**Problem statement**:
Copy the data exactly. Images are the one exception.

Revision comparison data:
..............................
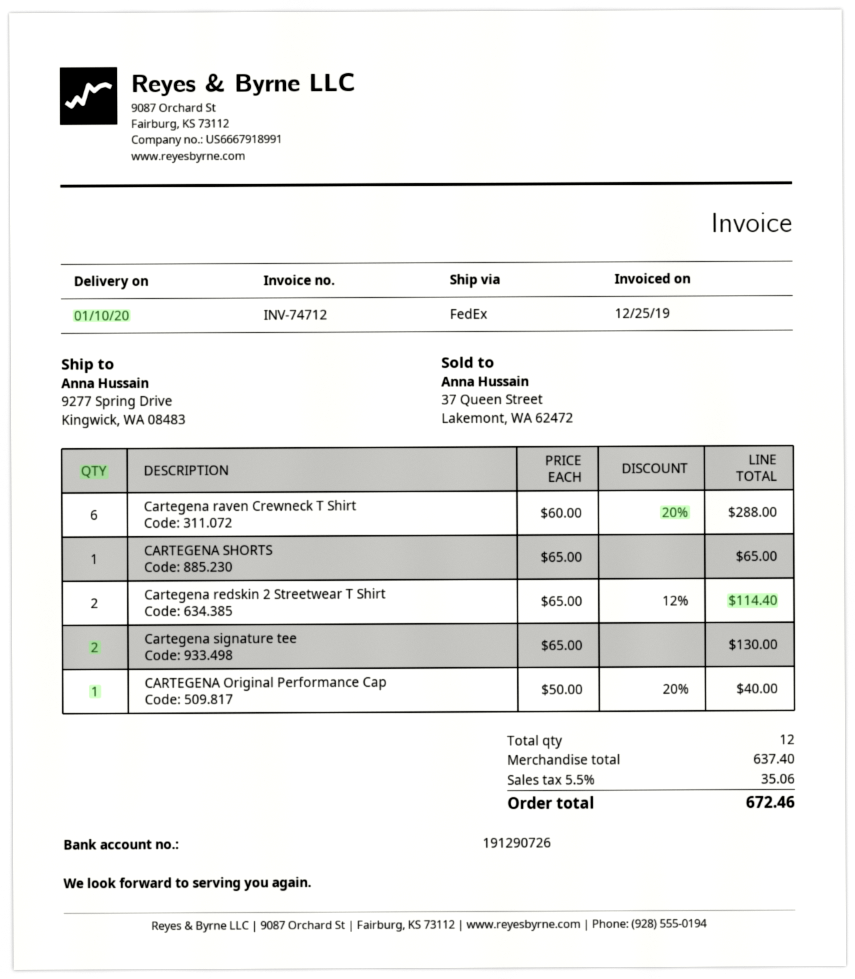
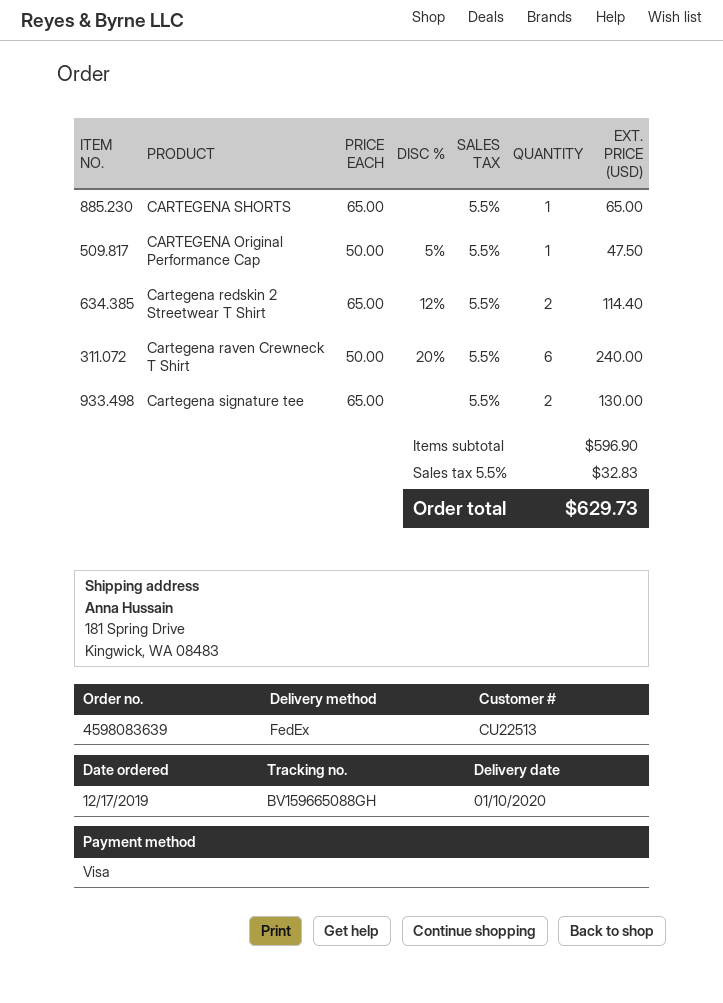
ship to: 9277 Spring Drive, Kingwick, WA 08483 -> 181 Spring Drive, Kingwick, WA 08483
Cartegena raven Crewneck T Shirt: 6 x 60.00 - 20% = 288.00 -> 6 x 50.00 - 20% = 240.00
CARTEGENA Original Performance Cap: 1 x 50.00 - 20% = 40.00 -> 1 x 50.00 - 5% = 47.50
subtotal: 637.40 -> 596.90
tax: 5.5% = 35.06 -> 5.5% = 32.83
total: 672.46 -> 629.73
..............................
**Output below**:
ship to: 9277 Spring Drive, Kingwick, WA 08483 -> 181 Spring Drive, Kingwick, WA 08483
Cartegena raven Crewneck T Shirt: 6 x 60.00 - 20% = 288.00 -> 6 x 50.00 - 20% = 240.00
CARTEGENA Original Performance Cap: 1 x 50.00 - 20% = 40.00 -> 1 x 50.00 - 5% = 47.50
subtotal: 637.40 -> 596.90
tax: 5.5% = 35.06 -> 5.5% = 32.83
total: 672.46 -> 629.73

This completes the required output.